In quel caso siamo partiti dal carcere di alta sicurezza di Nuchis per poi estendere alle scuole di Tempio Pausania, ma il punto di avvio per coinvolgere le comunità sociali può essere una scuola, un quartiere, un ambito di vicinato, un’organizzazione, oppure un conflitto attivo che mette in sofferenza persone, relazioni, luoghi sociali. Apprendere l’agire riparativo significa conoscere nell’esperienza i valori che possono guidare le nostre azioni. Quando un conflitto si genera, o per prevenirne gli effetti dannosi, si possono attuare diverse strategie: quella autoritaria, punitiva, fatta di rabbia; quella indifferente, evitante, fatta di paura; quella protettiva, salvifica, fatta di commiserazione. La risposta riparativa fa interagire alta responsabilità (non solo nel senso di attribuzione, ma di orientamento a rispondere delle proprie azioni agli altri) e alto supporto sociale. L’esito è agire con rispetto.
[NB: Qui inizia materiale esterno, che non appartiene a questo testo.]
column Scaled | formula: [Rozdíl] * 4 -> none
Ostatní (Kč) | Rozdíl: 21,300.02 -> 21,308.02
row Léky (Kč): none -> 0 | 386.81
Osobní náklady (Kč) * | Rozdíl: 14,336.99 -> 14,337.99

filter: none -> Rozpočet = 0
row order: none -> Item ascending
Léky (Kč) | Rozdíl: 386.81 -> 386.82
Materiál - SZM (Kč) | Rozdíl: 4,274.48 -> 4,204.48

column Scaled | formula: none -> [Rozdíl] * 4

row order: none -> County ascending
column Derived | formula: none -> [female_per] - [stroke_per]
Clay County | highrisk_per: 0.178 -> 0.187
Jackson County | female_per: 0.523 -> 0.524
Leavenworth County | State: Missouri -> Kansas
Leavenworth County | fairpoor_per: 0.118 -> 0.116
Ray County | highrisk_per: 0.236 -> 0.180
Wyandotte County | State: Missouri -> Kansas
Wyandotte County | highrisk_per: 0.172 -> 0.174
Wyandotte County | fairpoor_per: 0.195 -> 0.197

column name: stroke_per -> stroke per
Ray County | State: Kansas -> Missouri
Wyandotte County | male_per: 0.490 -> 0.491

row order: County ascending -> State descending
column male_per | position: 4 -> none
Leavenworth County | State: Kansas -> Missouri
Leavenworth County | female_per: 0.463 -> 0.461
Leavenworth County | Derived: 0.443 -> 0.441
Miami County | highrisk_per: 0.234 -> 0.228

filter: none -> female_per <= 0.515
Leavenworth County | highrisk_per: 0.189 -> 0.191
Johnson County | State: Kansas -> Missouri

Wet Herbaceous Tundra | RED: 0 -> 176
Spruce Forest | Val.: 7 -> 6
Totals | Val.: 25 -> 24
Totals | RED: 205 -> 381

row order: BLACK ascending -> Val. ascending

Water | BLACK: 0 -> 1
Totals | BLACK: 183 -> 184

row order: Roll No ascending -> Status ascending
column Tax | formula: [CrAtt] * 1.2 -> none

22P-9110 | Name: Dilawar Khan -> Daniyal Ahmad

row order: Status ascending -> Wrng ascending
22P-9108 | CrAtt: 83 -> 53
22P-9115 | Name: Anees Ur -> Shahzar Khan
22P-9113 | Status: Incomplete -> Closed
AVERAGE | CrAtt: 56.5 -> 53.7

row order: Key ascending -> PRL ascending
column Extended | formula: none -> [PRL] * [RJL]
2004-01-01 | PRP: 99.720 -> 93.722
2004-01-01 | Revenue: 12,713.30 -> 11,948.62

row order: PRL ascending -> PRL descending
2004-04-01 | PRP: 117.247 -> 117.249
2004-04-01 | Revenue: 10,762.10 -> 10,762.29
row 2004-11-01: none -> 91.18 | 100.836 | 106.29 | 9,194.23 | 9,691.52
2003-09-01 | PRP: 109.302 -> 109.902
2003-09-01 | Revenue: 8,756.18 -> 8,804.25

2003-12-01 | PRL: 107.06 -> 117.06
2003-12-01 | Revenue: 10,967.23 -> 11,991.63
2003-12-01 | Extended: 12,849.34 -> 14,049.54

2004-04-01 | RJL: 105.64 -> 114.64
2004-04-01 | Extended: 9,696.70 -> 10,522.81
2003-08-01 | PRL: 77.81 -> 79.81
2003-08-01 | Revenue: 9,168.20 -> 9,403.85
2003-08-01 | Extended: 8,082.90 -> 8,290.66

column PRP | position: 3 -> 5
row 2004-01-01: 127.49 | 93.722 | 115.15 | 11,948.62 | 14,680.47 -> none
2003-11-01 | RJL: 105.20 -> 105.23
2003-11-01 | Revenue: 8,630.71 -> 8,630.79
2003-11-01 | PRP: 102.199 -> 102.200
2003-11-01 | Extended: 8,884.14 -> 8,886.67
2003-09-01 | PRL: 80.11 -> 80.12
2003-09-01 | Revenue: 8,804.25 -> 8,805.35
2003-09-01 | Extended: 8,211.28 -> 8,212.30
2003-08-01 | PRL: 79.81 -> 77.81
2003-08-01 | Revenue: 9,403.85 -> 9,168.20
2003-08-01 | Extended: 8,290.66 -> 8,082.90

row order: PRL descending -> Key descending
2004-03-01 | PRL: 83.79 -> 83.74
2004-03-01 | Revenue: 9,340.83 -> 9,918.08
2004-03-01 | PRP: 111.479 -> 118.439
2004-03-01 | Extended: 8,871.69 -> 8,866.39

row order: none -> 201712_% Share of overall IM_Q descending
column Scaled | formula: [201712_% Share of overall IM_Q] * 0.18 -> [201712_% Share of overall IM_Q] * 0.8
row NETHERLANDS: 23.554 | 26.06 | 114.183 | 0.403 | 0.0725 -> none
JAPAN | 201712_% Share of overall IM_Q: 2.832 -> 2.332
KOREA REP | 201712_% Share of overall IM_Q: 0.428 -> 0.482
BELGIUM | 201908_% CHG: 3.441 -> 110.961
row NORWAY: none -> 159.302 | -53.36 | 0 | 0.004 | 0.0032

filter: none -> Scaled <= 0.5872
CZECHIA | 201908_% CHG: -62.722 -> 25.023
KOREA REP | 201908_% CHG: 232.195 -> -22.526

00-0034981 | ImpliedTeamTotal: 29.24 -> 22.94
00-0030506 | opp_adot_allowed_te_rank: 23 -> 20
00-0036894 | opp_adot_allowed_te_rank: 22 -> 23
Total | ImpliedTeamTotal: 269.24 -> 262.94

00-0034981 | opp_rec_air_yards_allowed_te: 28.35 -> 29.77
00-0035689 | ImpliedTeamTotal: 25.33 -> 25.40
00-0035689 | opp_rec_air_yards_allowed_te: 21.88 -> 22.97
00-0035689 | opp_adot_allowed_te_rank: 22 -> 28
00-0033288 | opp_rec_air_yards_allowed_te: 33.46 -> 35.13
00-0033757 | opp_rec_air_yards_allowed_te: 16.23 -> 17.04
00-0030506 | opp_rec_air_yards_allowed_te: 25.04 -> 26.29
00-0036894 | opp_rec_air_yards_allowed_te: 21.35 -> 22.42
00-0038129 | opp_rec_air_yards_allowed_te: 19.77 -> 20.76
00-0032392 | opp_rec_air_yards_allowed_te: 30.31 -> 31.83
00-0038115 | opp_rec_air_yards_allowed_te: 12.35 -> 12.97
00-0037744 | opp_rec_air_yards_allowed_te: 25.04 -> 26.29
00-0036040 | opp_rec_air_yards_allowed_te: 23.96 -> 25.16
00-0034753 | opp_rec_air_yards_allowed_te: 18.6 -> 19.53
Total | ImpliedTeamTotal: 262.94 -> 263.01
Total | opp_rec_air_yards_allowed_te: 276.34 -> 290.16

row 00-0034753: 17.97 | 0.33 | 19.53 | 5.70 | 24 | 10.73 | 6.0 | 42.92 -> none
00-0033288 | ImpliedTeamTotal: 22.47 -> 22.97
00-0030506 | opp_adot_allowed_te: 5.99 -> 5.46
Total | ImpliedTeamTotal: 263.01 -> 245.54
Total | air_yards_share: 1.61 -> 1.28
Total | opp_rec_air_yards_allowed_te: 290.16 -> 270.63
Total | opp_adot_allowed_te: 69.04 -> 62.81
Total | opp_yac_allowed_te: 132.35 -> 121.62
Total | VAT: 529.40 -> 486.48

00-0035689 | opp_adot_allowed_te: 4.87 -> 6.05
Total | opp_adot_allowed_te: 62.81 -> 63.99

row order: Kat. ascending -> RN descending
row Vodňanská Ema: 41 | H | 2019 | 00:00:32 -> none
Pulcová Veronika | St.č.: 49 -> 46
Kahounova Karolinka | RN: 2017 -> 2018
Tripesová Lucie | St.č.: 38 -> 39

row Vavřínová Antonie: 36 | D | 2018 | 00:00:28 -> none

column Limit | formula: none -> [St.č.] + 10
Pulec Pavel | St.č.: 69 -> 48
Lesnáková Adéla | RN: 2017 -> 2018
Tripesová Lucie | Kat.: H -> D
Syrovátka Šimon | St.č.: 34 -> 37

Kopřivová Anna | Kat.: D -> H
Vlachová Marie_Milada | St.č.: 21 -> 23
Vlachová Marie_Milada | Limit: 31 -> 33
Questa è la prospettiva di benessere di persone e comunità che il volume intende tracciare. Tale prospettiva è in linea con quanto affermato dall’Agenda 2030, che considera obiettivi ineludibili promuovere «società pacifiche, giuste e inclusive, che siano libere dalla paura e dalla violenza», rafforzare protezione e benessere sociale, giustizia, non discriminazione: per la trasformazione del nostro mondo in un mondo sostenibile, un mondo migliore. Alla base vi è il rispetto della dignità umana, la consapevolezza che sono le persone a fare i loro mondi, e che i conflitti inascoltati o delegati mantengono aperte ferite e aumentano distanze; che le persone, per poter superare i conflitti, per rinarrare sé stesse e la propria storia in chiave trasformativa rispetto alle emozioni negative connesse a danni generati o subiti, devono sentire riconosciute le proprie verità e ascoltati i propri bisogni di riequilibrio.
Le autrici e gli autori
Tim Chapman, Carla Ciavarella, Vera Cuzzocrea, Bruna Dighera, Luciano Eusebi, Gian Luigi Lepri, Ivo Lizzola, Ernesto Lodi, Marianna Madeddu, Grazia Mannozzi, Brunilda Pali, Federico Palomba, Patrizia Patrizi, Antonio Turco, Francesca Vitale.
Patrizia Patrizi, psicologa e psicoterapeuta, è ordinaria di Psicologia giuridica e pratiche di giustizia riparativa nel Dipartimento di Scienze umanistiche e sociali dell’Università di Sassari. È presidente di PsicoIus – Scuola romana di psicologia giuridica e componente del board dell’EFRJ. Fra le opere di cui è autrice: Psicologia della devianza e della criminalità (2011) e Manuale di psicologia giuridica minorile (2012).